→ Given data
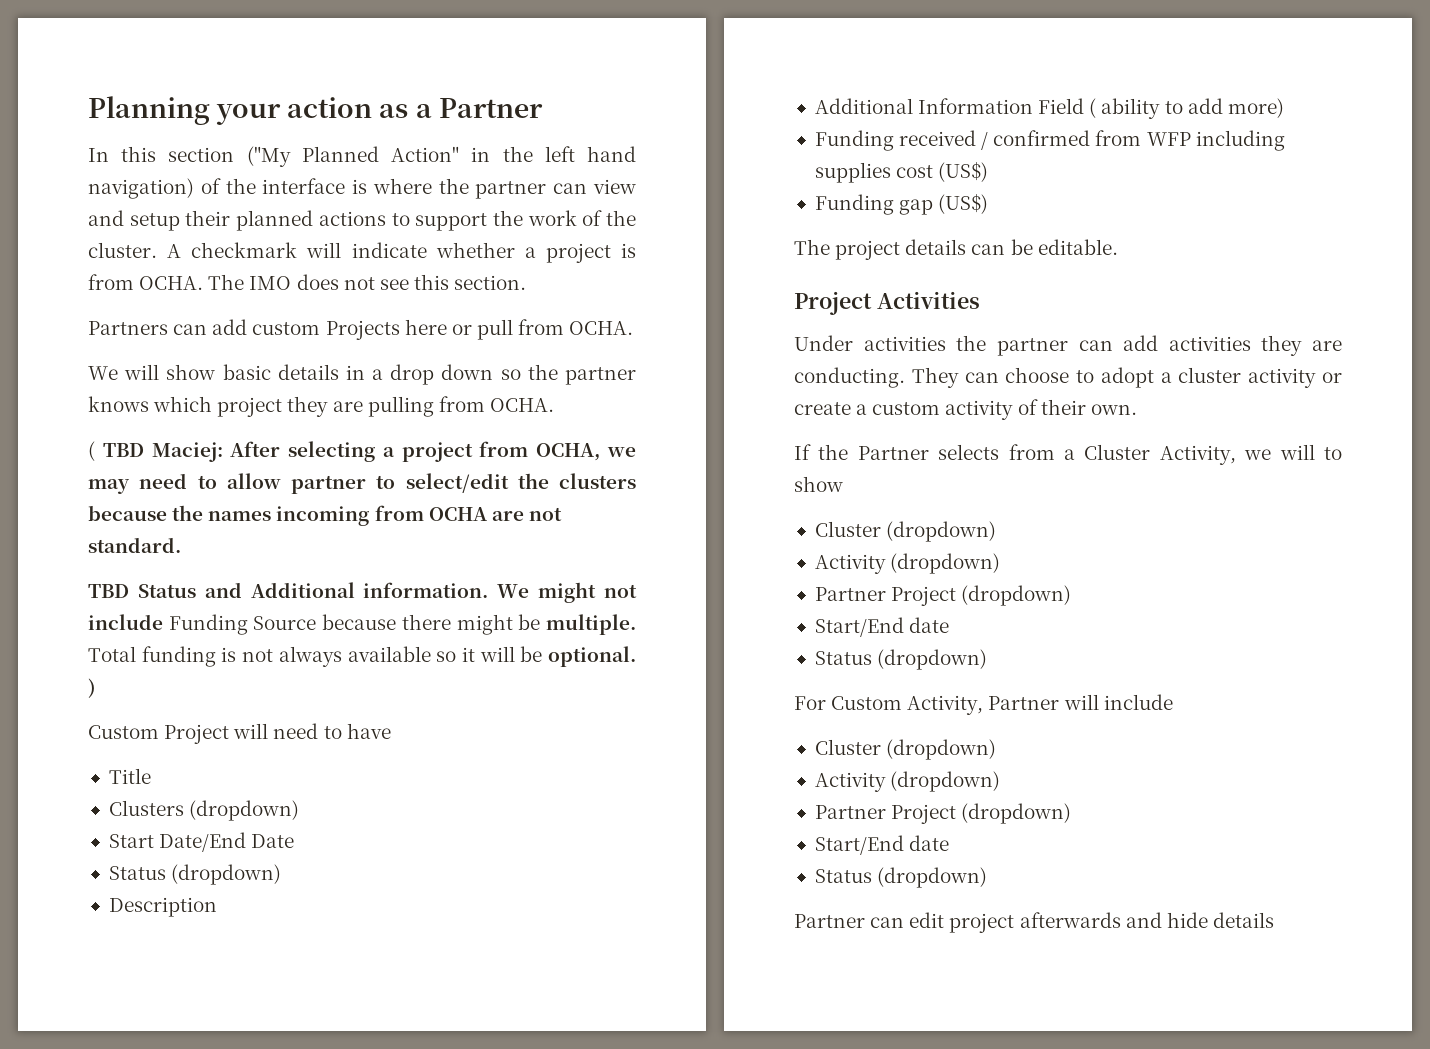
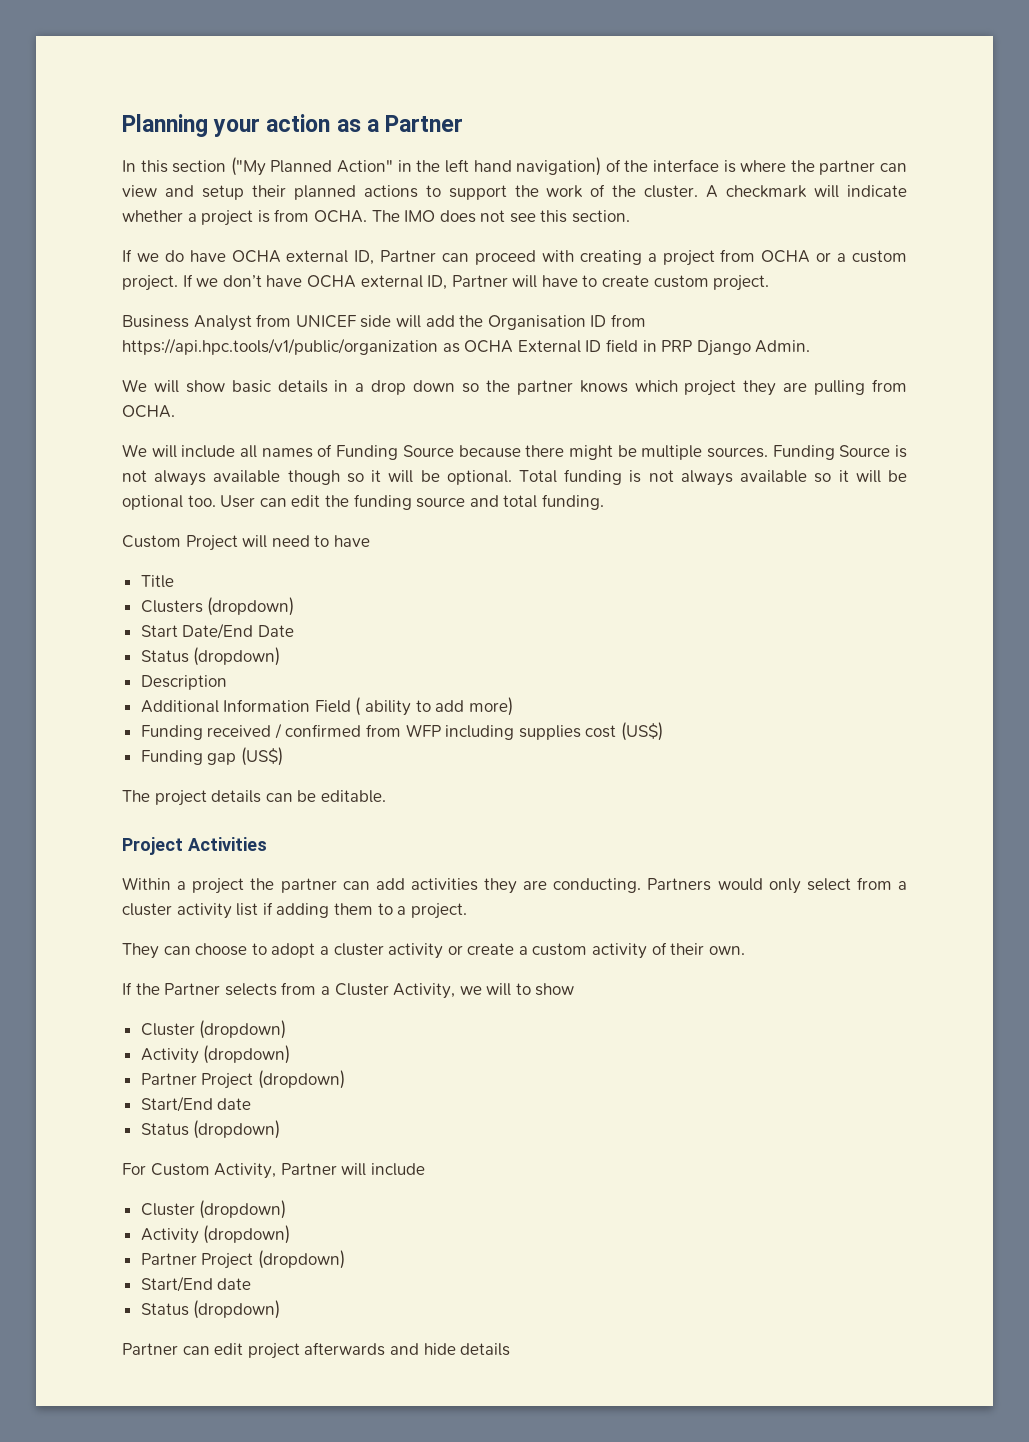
[88,319,634,340] Partners can add custom Projects here or pull from OCHA. -> [122,249,908,266] [122,274,770,291] [122,314,646,331] [122,338,811,356] If we do have OCHA external ID, Partner can proceed with creating a project from OCHA or a custom project. If we don’t have OCHA external ID, Partner will have to create custom project. // Business Analyst from UNICEF side will add the Organisation ID from https://api.hpc.tools/v1/public/organization as OCHA External ID field in PRP Django Admin.
[88,441,636,462] [88,473,636,494] [88,505,562,526] [88,537,181,553] [88,582,638,603] [88,614,163,630] ( TBD Maciej: After selecting a project from OCHA, we may need to allow partner to select/edit the clusters because the names incoming from OCHA are not standard. // TBD Status and Additional information. We might not include -> [122,444,333,458] We will include all names of
[546,614,636,635] multiple. -> [641,445,907,460] [122,470,512,486] multiple sources. Funding Source is not always available though so it will be optional.
[548,646,636,667] [88,678,96,698] optional. ) -> [122,494,604,510] optional too. User can edit the funding source and total funding.
[794,335,946,351] Under activities -> [122,877,245,894] Within a project
(905, 377) none -> [647,877,907,894] [122,902,467,919] Partners would only select from a cluster activity list if adding them to a project. //

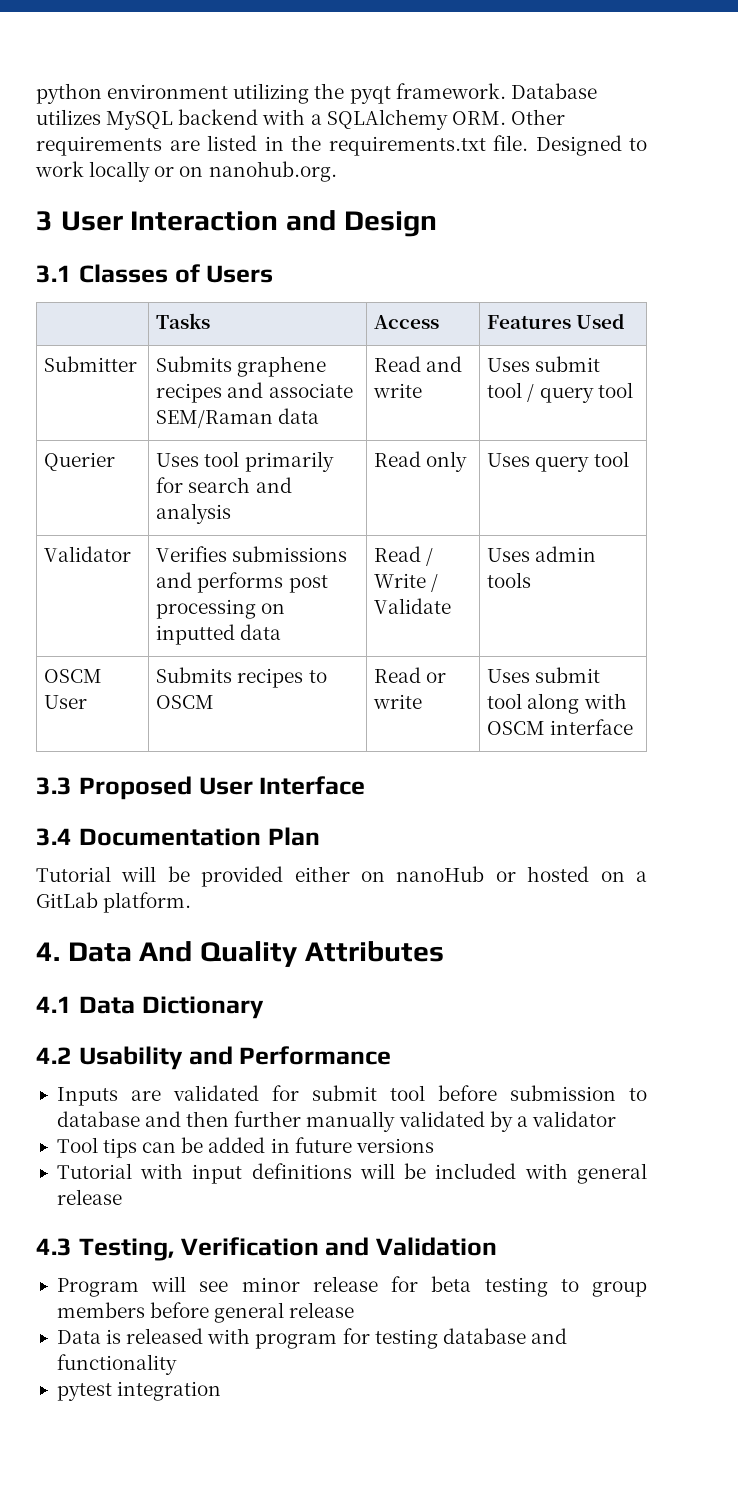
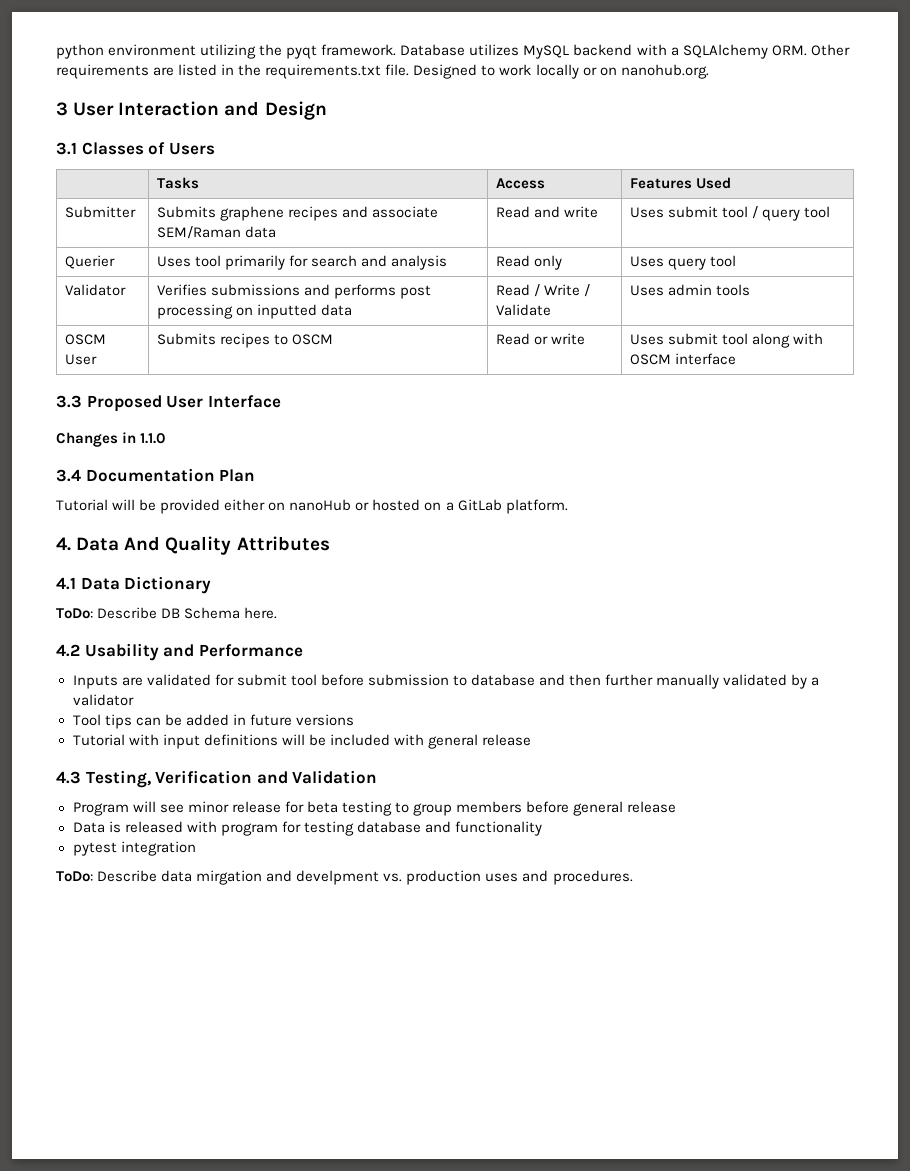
(366, 785) none -> [56,432,166,447] // Changes in 1.1.0
(264, 1007) none -> [56,607,278,619] // ToDo: Describe DB Schema here.
(222, 1391) none -> [56,870,633,885] // ToDo: Describe data mirgation and develpment vs. production uses and procedures.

→ Task instructions
Check each line of the listing for "Describe", and copy the ones that hold it.

→ Finished exercise
(264, 1007) none -> [56,607,278,619] // ToDo: Describe DB Schema here.
(222, 1391) none -> [56,870,633,885] // ToDo: Describe data mirgation and develpment vs. production uses and procedures.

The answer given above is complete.